I spotted this SUV some days back in the Western Kentucky University Chestnut Street parking lot, a testament to the university’s parking violation notices.
The various stickers, citations and the like started piling up.
And eventually the vehicle got “the boot.”
Each day I passed the citation-laden vehicle, I thought about decades ago when I taught at Troy State University, where for 10 years I did not have to pay to park. My parking space carried my last name and sat 30 yards from the entrance to Wallace Hall, the building that housed my office.
Next to my parking area rested “The Pit,” a student-created name for the lot that sat at the bottom of a Grand Canyon-like hole in the ground. The deeply inclined stairs to the bottom of The Pit posed a treacherous walk down and an arduous walk up. When it rained substantially, The Pit turned into a lake.

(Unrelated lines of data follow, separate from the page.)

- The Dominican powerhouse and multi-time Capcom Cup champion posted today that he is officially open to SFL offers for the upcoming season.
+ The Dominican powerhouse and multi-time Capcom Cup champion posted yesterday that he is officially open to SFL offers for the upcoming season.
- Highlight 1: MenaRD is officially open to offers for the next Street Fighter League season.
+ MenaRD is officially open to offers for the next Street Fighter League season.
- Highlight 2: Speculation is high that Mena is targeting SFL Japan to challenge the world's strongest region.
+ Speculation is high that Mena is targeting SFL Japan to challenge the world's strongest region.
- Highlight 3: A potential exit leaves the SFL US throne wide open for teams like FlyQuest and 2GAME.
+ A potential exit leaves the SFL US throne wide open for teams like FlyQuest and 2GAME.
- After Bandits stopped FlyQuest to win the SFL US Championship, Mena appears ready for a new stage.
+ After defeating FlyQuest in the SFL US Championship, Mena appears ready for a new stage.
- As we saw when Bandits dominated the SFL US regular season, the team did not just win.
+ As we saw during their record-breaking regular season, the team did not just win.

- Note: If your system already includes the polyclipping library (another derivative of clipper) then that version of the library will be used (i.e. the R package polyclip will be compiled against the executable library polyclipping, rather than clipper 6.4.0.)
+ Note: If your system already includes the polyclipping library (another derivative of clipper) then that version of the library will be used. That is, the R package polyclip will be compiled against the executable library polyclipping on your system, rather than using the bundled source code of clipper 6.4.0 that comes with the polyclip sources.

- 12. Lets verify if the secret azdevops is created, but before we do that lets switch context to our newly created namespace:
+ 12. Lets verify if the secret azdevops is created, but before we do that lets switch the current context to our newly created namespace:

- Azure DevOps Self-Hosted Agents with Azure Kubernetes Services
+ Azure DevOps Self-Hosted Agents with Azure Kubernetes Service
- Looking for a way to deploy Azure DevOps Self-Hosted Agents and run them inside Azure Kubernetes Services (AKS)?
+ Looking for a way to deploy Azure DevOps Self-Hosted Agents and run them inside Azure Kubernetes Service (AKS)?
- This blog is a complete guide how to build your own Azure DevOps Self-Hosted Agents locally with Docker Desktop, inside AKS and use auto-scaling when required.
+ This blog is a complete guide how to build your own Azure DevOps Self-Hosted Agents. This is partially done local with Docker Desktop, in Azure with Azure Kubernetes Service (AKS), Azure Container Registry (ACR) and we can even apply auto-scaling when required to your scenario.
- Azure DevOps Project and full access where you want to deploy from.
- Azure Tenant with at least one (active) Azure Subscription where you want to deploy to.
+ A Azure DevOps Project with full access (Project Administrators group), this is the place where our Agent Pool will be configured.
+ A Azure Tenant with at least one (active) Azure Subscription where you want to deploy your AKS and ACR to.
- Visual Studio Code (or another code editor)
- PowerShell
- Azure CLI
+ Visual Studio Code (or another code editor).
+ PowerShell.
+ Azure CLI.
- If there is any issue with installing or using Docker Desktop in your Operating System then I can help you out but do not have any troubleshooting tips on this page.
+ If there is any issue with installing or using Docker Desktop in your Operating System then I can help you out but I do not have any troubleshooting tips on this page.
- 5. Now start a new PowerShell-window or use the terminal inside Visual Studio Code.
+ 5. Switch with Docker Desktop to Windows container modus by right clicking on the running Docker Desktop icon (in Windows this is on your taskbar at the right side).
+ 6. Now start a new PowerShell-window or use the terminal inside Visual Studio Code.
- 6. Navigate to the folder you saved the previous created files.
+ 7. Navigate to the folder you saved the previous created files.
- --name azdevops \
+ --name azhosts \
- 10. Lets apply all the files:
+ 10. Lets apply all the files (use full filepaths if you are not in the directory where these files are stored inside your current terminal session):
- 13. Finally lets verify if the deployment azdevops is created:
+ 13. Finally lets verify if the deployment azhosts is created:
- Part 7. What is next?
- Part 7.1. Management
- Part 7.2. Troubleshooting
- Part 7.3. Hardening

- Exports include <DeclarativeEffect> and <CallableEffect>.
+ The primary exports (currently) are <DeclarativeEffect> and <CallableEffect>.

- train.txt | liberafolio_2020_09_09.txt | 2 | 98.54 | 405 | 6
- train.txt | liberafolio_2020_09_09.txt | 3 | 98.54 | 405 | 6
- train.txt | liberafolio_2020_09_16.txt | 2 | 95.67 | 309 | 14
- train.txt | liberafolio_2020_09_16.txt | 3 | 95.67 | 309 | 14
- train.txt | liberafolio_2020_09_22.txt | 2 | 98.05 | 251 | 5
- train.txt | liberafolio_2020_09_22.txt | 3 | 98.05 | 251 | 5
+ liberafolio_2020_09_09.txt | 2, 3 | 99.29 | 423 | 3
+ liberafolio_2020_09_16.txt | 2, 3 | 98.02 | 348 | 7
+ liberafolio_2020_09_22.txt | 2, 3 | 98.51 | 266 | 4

One year, I called the WKU version of Parking and Transportation at Troy and asked about my free, named parking space.
“If I give up my space, can it become available for anyone to use?” I asked.
Nope. Another name will magically appear if you abandon it, I was told.
Directly behind my parking space at Troy sat a fire hydrant with a “no parking zone” series of lines stenciled on the pavement in front of the hydrant. During one term, a TSU police officer routinely parked in front of the hydrant in the “no parking zone.”
One of the reporters for the student newspaper came to my office one day and asked, “Isn’t it illegal to park in front of a fire hydrant?”
“Yep,” I said.
The next issue of the student newspaper — which I advised — on the front page featured a photo of the illegally parked cop car.
That afternoon the furious police officer who drove the vehicle stormed into my office and berated me and the newspaper for getting him in trouble.
“I am a police officer,” he yelled. “I have authority. This photo got me a reprimand in my personnel file.”
He stormed out, likely to move his illegally-parked cruiser.
As I passed the Suburban Utility Violator in the Chestnut Street lot one day, I got to thinking about power and authority, and that got me thinking about dictators.
History shows that the signature for dictators somewhat resembles the rogue SUV.
Dictators ignore the law and park themselves wherever they please for as long as they choose.
• Dictators maintain their power by making unilateral decisions without considering the consequences for those affected.
• Dictators use a constant stream of propaganda to make it seem like their practices are fair, equitable and in the public’s best interest.
• Dictators surround themselves with loyalists who get paid exorbitant amounts of money to remain loyal and to stand by the dictators or take the heat for the dictators when they make bad decisions.
• Dictators swiftly eliminate anyone who questions their decisions. They ship them off to their kingdom’s equivalent of Siberia or they execute them, literally or figuratively.
• Dictators reward themselves financially, and at some point during their regime, they come to believe that they are untouchable, so drunk on hubris that they get careless.
Dictators hang around as long as they can, milking the system, and standing in front of every camera that shows them looking snappy and/or benevolent — media hounds of the worst kind.
And this goes on and on until people get tired of it, or more likely the dictators get caught in one of the many backdoor scams they have run.
And like the ticket-laden SUV, they get “the boot.”